Task directions –
From the first line to the last, set down the material exactly, leaving out its pictures.

Exercise materials –
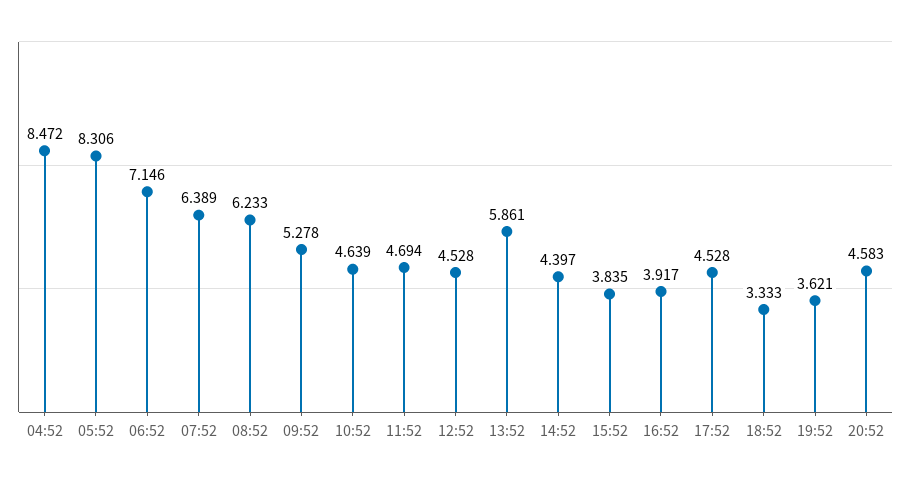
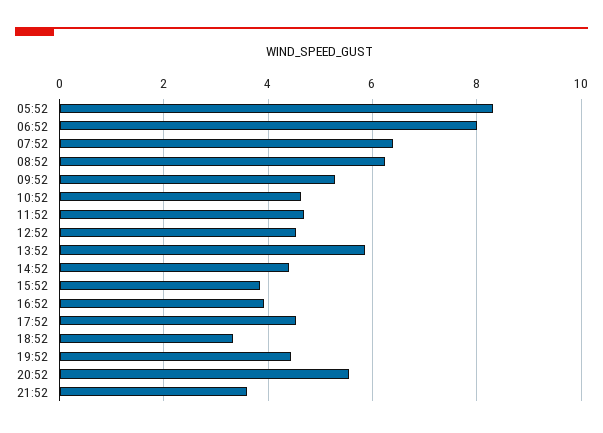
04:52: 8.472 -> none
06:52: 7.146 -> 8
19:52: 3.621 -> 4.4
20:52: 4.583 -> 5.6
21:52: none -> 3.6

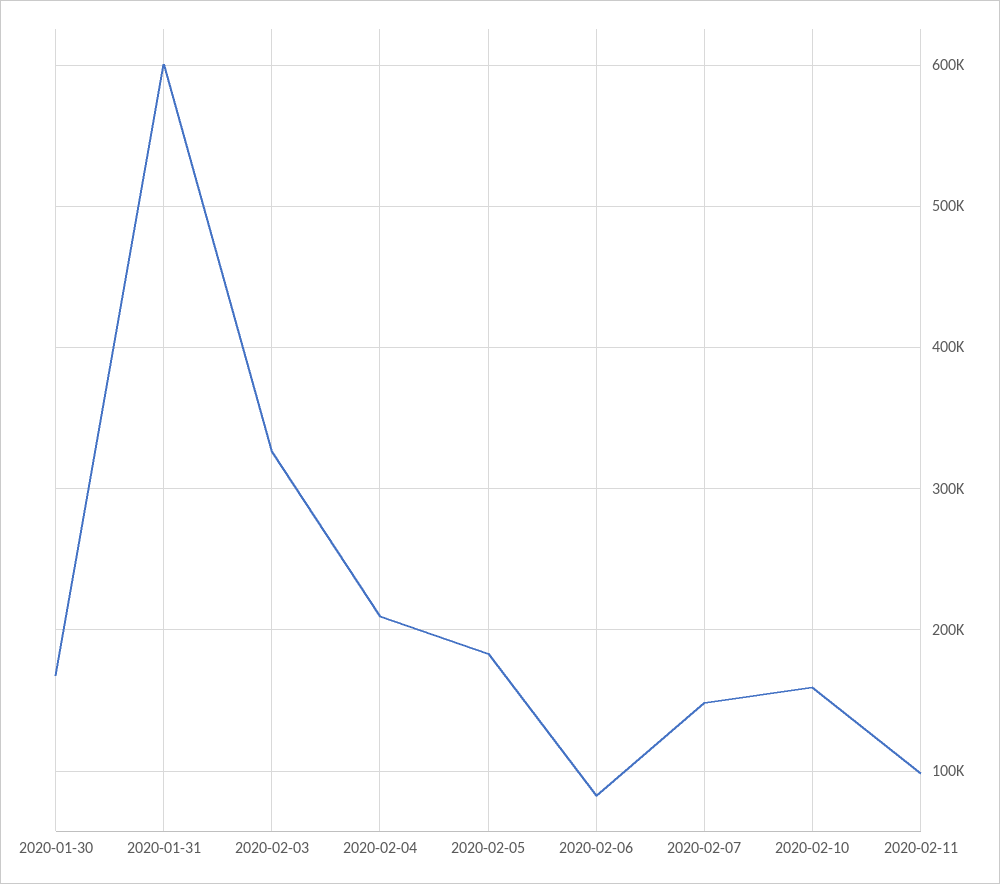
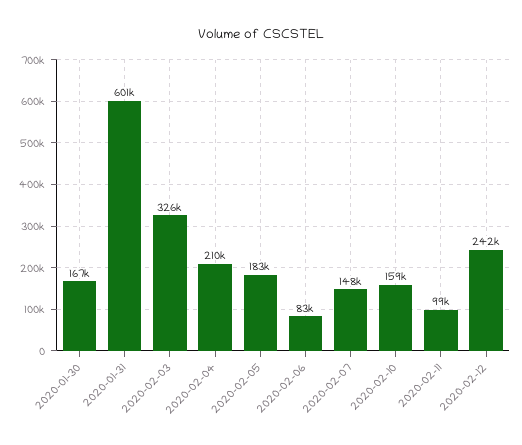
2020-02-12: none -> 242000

Exercise result –
04:52: 8.472 -> none
06:52: 7.146 -> 8
19:52: 3.621 -> 4.4
20:52: 4.583 -> 5.6
21:52: none -> 3.6

2020-02-12: none -> 242000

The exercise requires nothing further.